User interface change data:

BEGIN

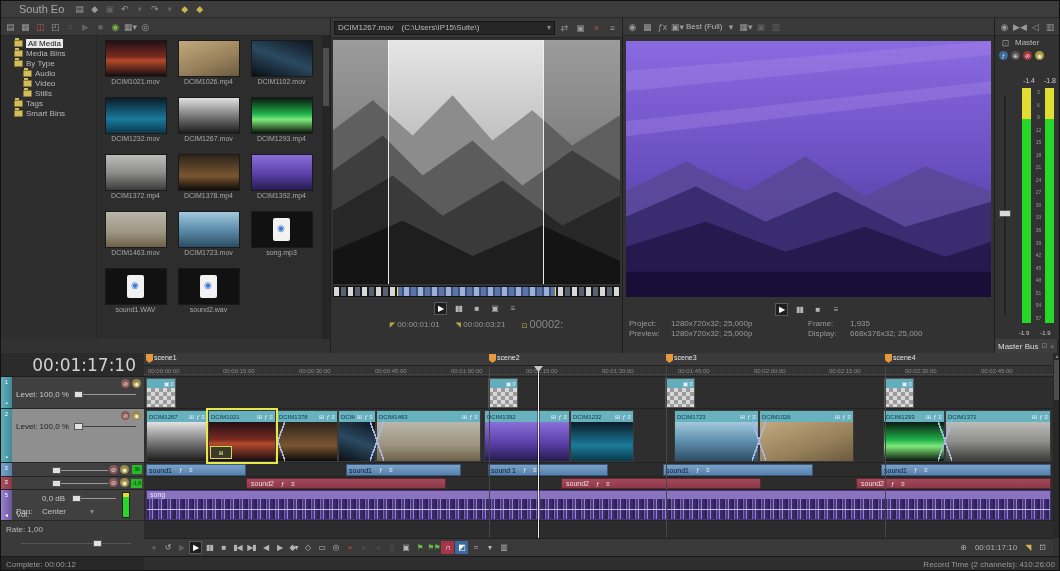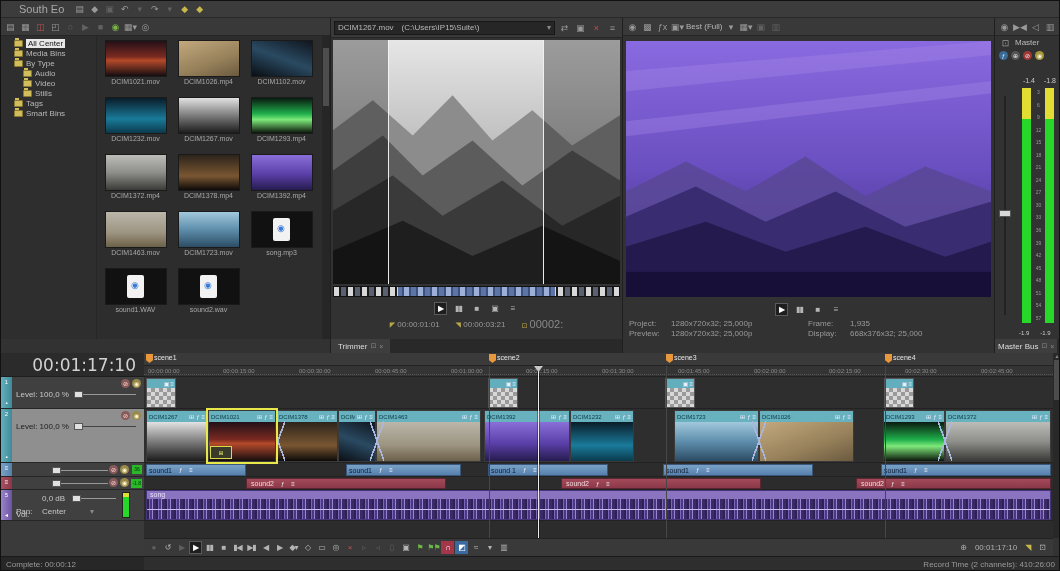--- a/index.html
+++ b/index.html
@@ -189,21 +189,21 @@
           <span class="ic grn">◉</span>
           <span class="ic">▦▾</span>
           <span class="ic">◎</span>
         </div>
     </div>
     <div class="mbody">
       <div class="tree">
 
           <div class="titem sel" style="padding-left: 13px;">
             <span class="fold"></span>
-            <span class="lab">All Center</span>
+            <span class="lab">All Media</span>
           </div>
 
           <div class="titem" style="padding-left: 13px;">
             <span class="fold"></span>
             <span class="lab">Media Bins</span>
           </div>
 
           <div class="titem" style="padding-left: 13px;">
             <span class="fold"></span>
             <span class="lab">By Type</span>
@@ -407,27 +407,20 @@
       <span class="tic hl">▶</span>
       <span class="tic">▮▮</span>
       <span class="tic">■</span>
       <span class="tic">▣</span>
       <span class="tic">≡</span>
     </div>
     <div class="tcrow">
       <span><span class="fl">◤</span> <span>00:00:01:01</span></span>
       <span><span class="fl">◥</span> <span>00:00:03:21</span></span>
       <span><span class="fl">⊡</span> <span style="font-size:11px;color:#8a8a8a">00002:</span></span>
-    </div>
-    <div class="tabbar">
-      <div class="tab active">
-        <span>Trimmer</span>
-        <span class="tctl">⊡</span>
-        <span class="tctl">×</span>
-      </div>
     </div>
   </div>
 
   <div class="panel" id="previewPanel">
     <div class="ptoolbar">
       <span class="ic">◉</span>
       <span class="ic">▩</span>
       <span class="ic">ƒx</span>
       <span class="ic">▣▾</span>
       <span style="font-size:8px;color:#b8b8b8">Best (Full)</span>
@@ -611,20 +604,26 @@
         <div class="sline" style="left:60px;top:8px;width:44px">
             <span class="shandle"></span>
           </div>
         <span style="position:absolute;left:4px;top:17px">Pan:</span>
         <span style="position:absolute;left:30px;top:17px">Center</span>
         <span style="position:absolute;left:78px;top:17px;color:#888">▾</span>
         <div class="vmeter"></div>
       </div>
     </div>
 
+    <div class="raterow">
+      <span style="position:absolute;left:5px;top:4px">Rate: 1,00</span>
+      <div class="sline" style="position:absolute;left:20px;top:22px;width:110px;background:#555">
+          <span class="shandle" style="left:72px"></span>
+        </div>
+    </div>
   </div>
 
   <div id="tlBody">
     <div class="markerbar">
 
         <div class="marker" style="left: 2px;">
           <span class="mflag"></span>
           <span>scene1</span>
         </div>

END

**What is needed:**
How many of the lines above contain the string "sline"? Give the number only.

**Response for this exercise:**
2